Leur influence est désormais perceptible dans tous les recoins de la société nippone. Les chats ornent les couvertures d'innombrables romans, ils possèdent une journée officielle qui leur est dédiée (le 22 février, dont la date se lit « nyan nyan nyan », soit l'équivalent onomatopéique du miaulement en japonais), et ils ont dépassé les chiens comme animal de compagnie le plus populaire depuis plusieurs dizaines d'années. Même la famille impériale possède des chats.
Tokyo et son « village des chats »
La puissance de cette « patte économique » est particulièrement visible dans un quartier rétro de Tokyo. Yanaka Ginza, dans le nord-est de la capitale, se présente comme le « village des chats » autoproclamé de la métropole. Ce quartier connaît un véritable boom touristique, porté par son association historique avec les félins. Récemment, des visiteurs nord-américains, australiens et européens se pressaient dans ses rues, attirés par l'ambiance et les nombreuses références aux chats.

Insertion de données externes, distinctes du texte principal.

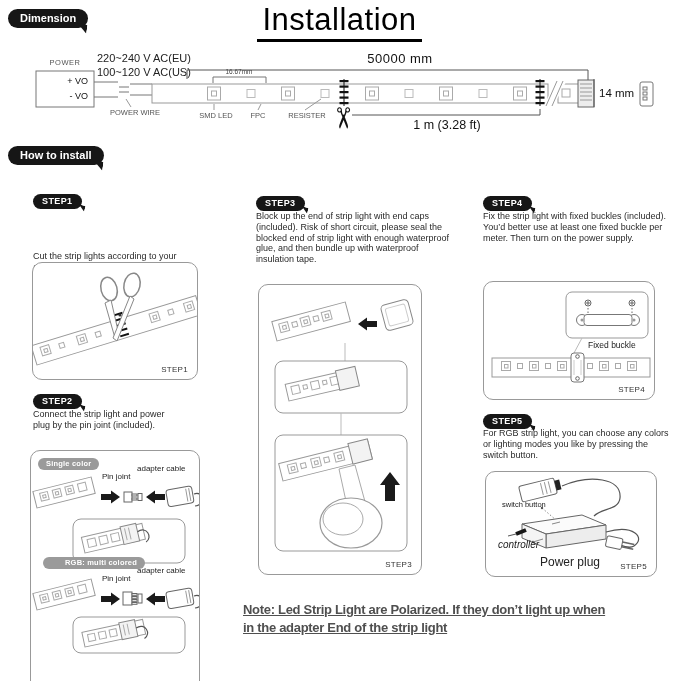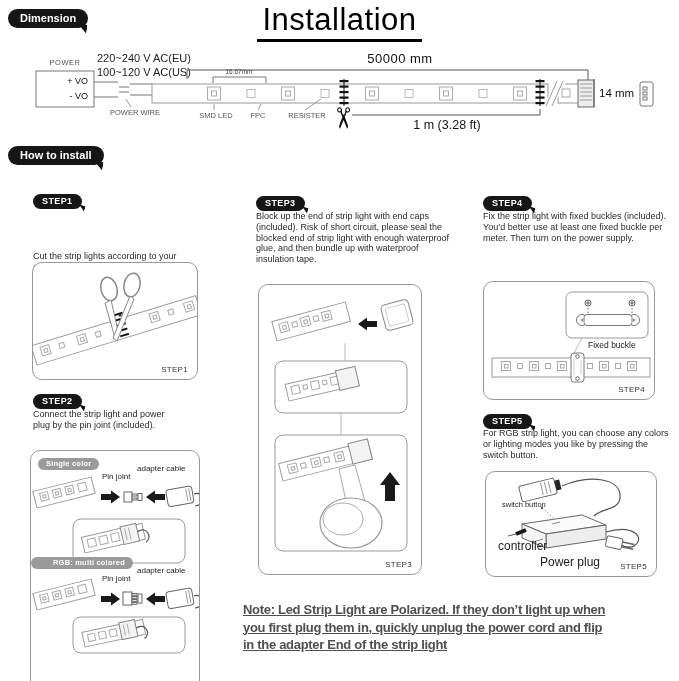--- a/index.html
+++ b/index.html
@@ -404,7 +404,7 @@
       </g>
     </svg>
     <div class="fig-note" style="left:16px; top:28px; font-size:7.5px;">switch button</div>
-    <div class="fig-note" style="left:12px; top:67px; font-size:12px;">controller</div>
+    <div class="fig-note" style="left:12px; top:67px; font-size:10px;font-style:italic;">controller</div>
     <div class="fig-note" style="left:44px; top:83px; width:80px; text-align:center; font-size:12px;">Power plug</div>
     <div class="fig-tag">STEP5</div>
   </div>

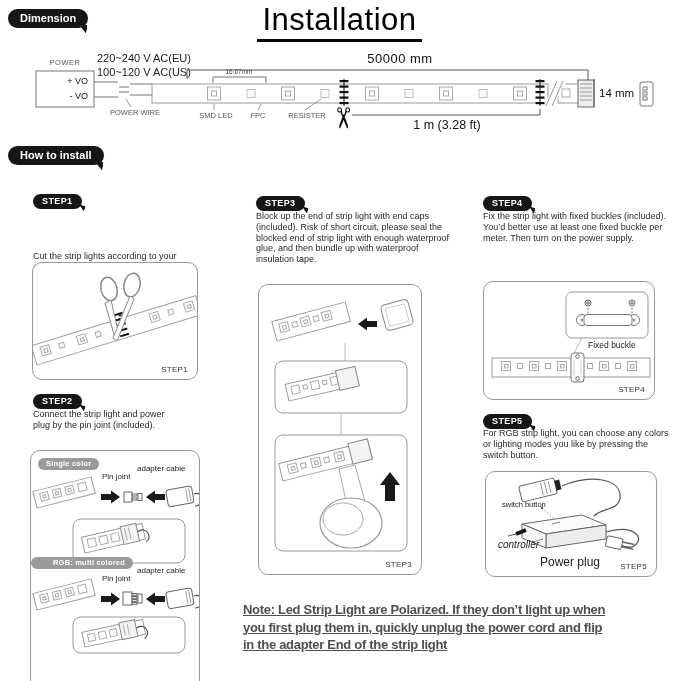--- a/index.html
+++ b/index.html
@@ -258,7 +258,7 @@
     <div class="mini-pill" style="left:7px; top:7px;">Single color</div>
     <div class="fig-note" style="left:71px; top:21px;">Pin joint</div>
     <div class="fig-note" style="left:106px; top:13px;">adapter cable</div>
-    <div class="mini-pill" style="left:0; top:106px;padding-left:22px;">RGB: multi colored</div>
+    <div class="mini-pill" style="left:12px; top:106px;padding-left:22px;">RGB: multi colored</div>
     <div class="fig-note" style="left:71px; top:123px;">Pin joint</div>
     <div class="fig-note" style="left:106px; top:115px;">adapter cable</div>
     <div class="fig-tag">STEP2</div>

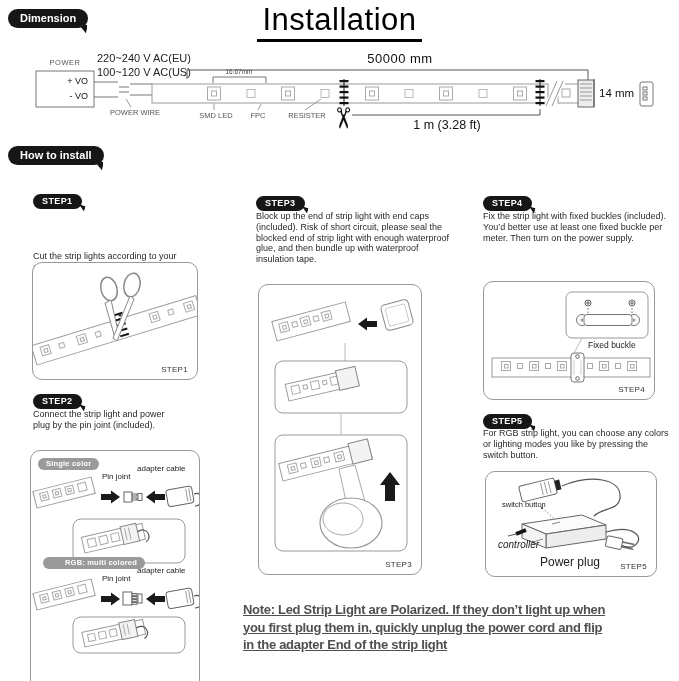--- a/index.html
+++ b/index.html
@@ -411,7 +411,6 @@
 
   <div class="note">
     <div>Note: Led Strip Light are Polarized. If they don’t light up when</div>
-    <div>you first plug them in, quickly unplug the power cord and flip</div>
     <div>in the adapter End of the strip light</div>
   </div>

Cet engouement n'a rien d'anecdotique. L'île d'Aoshima, dans la préfecture d'Ehime (sud du Japon), est également devenue une destination prisée, avec une population féline qui surpasse largement celle des humains. Les images de chats déambulant dans le port de l'île ont fait le tour du monde, attirant des touristes étrangers en quête d'un décor inhabituel.
Un poids économique considérable
Le concept de « catnomics » recouvre un large éventail d'activités. Au-delà de l'industrie des animaux de compagnie (alimentation, soins vétérinaires, accessoires), il inclut le tourisme dans les « îles aux chats », les cafés à chats, les produits dérivés, les contenus médiatiques (mangas, séries, films centrés sur des félins) et même les services de « garde de chats » ou de « location de chats » pour les personnes n'ayant pas la possibilité d'en adopter.
Les analystes estiment que cette année, la contribution totale des activités liées aux chats atteindra 3 000 milliards de yens. Un chiffre qui illustre la place unique qu'occupent les félins dans la culture et l'économie japonaises, bien au-delà d'un simple effet de mode.